▶ [TASK]: Report only the number of lines in the records that contain the word "accuracy".

▶ [RECORDS SUPPLIED]:

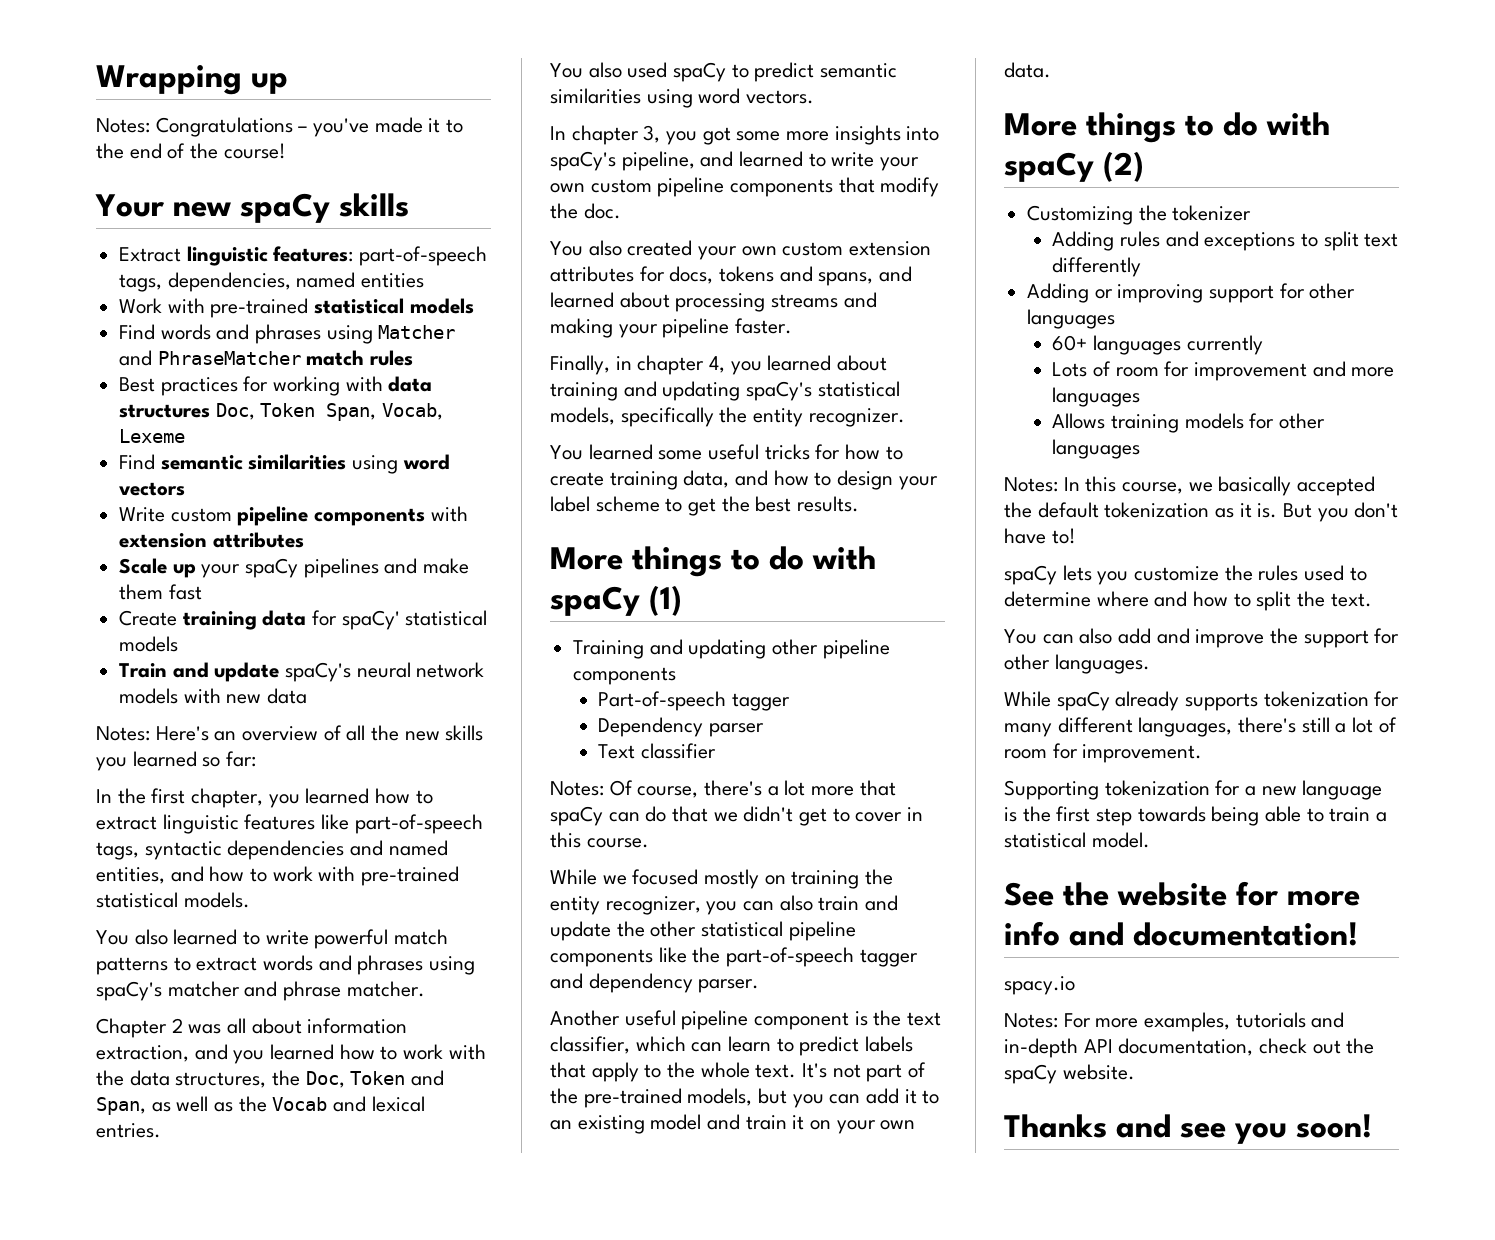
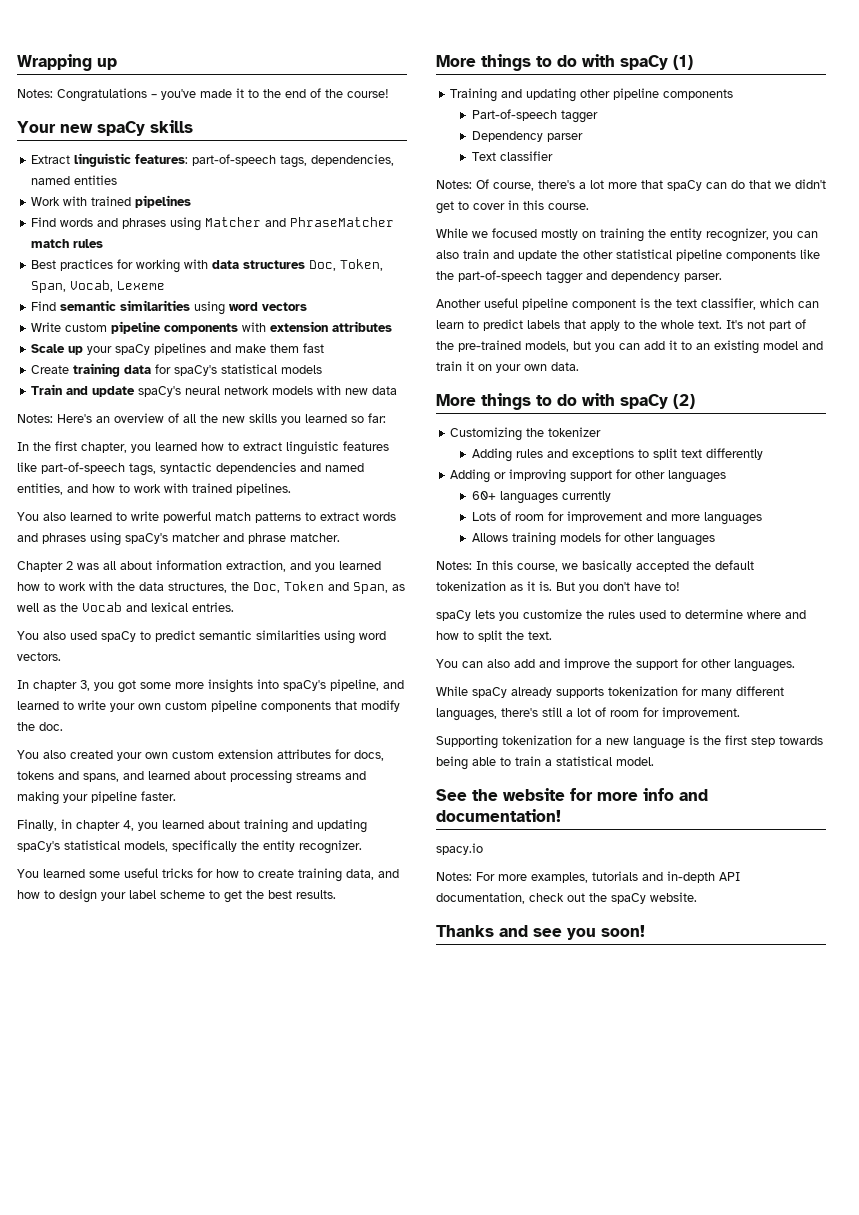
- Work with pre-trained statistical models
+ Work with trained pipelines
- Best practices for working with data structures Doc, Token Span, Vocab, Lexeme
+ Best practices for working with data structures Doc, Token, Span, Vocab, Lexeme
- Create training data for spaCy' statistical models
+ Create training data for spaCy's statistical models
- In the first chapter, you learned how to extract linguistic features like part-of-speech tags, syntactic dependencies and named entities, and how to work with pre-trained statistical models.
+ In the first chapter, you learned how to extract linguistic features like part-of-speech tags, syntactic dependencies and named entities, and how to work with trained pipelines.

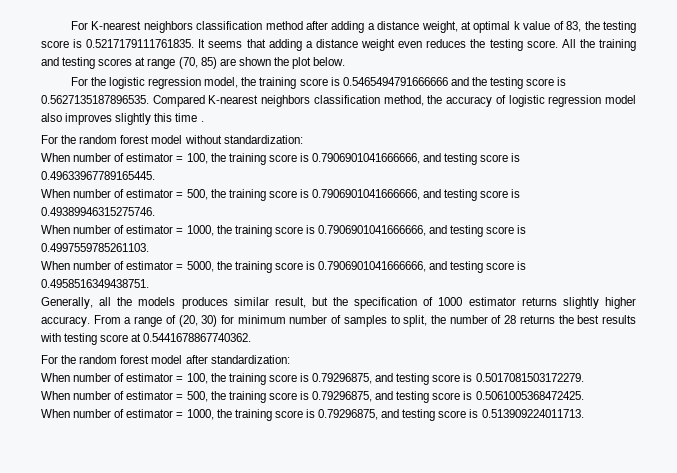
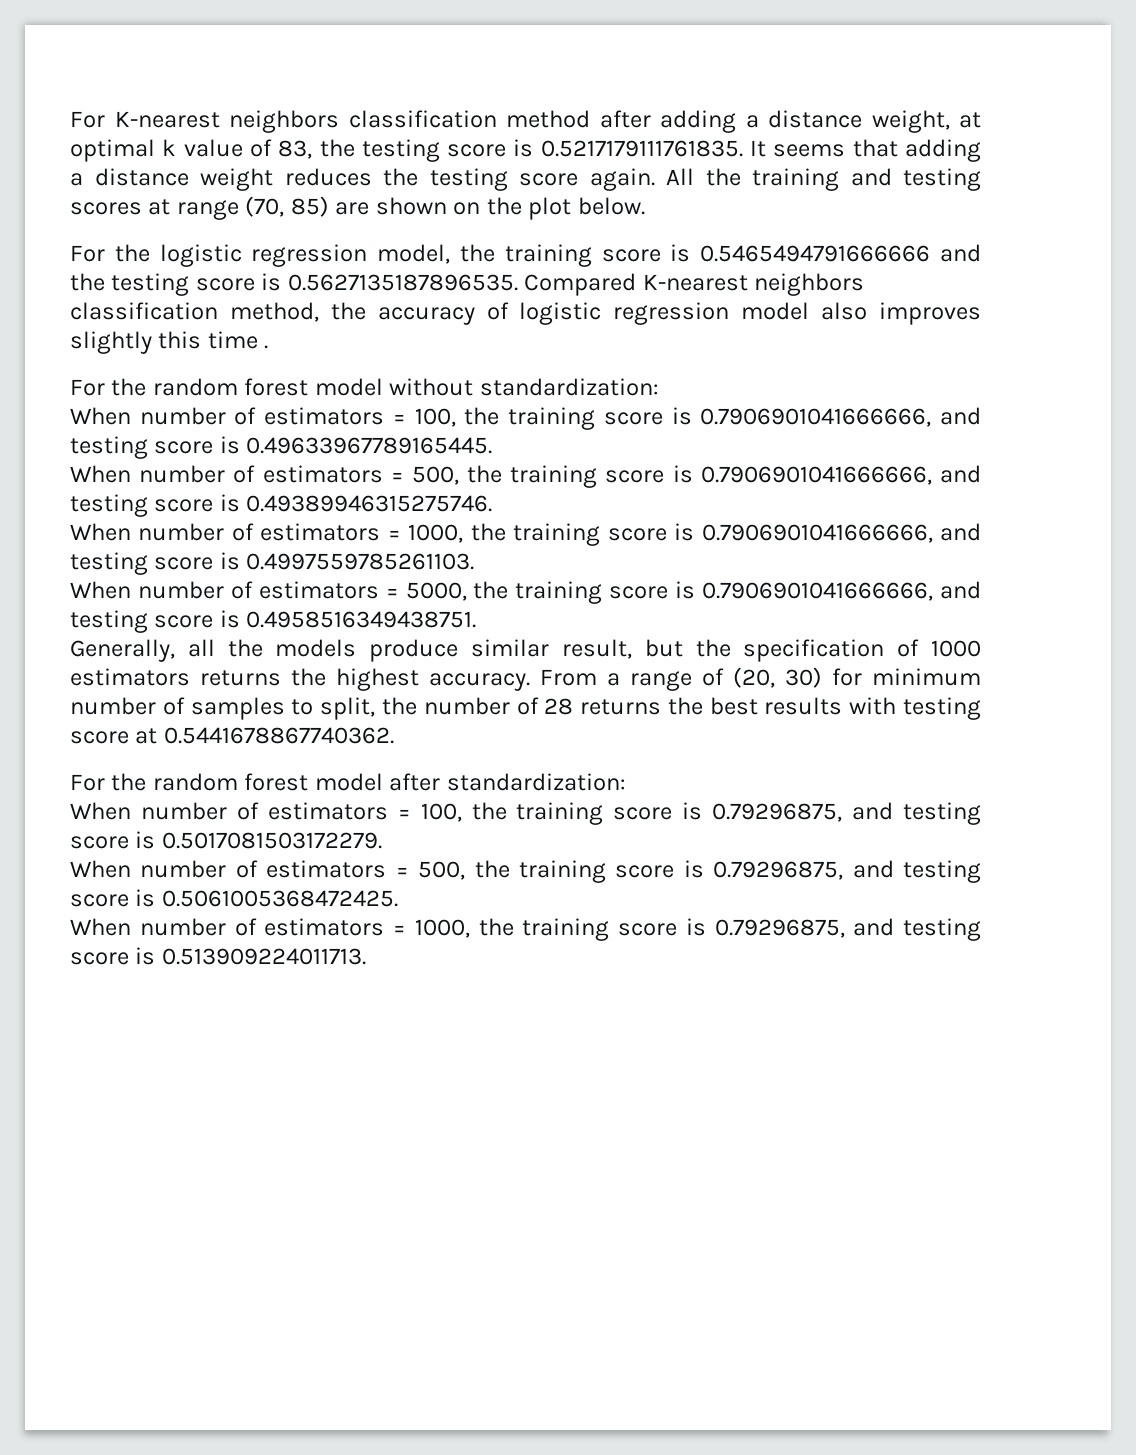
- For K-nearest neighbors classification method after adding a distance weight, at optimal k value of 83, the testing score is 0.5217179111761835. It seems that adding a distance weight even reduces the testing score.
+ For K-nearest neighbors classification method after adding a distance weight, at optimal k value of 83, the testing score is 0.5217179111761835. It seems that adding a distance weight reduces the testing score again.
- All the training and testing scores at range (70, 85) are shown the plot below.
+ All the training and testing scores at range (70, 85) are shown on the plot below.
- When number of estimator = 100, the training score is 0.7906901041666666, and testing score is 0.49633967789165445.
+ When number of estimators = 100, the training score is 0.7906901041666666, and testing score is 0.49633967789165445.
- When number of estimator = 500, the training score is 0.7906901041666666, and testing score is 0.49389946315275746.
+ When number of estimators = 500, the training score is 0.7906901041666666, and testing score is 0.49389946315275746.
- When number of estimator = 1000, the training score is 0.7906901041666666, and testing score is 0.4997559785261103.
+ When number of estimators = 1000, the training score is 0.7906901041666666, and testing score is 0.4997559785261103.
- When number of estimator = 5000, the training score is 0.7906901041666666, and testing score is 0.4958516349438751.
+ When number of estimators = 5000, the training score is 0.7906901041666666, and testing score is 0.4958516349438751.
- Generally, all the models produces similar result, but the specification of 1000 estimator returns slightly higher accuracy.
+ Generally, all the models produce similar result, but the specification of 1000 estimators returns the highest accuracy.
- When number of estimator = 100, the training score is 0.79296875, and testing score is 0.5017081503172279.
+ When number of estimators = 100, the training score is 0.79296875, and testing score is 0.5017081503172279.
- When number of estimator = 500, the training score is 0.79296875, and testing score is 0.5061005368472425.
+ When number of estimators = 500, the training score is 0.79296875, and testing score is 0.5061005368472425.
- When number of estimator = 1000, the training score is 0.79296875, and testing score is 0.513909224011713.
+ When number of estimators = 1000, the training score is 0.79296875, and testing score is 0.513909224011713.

▶ [RESPONSE TO THIS TASK]: 2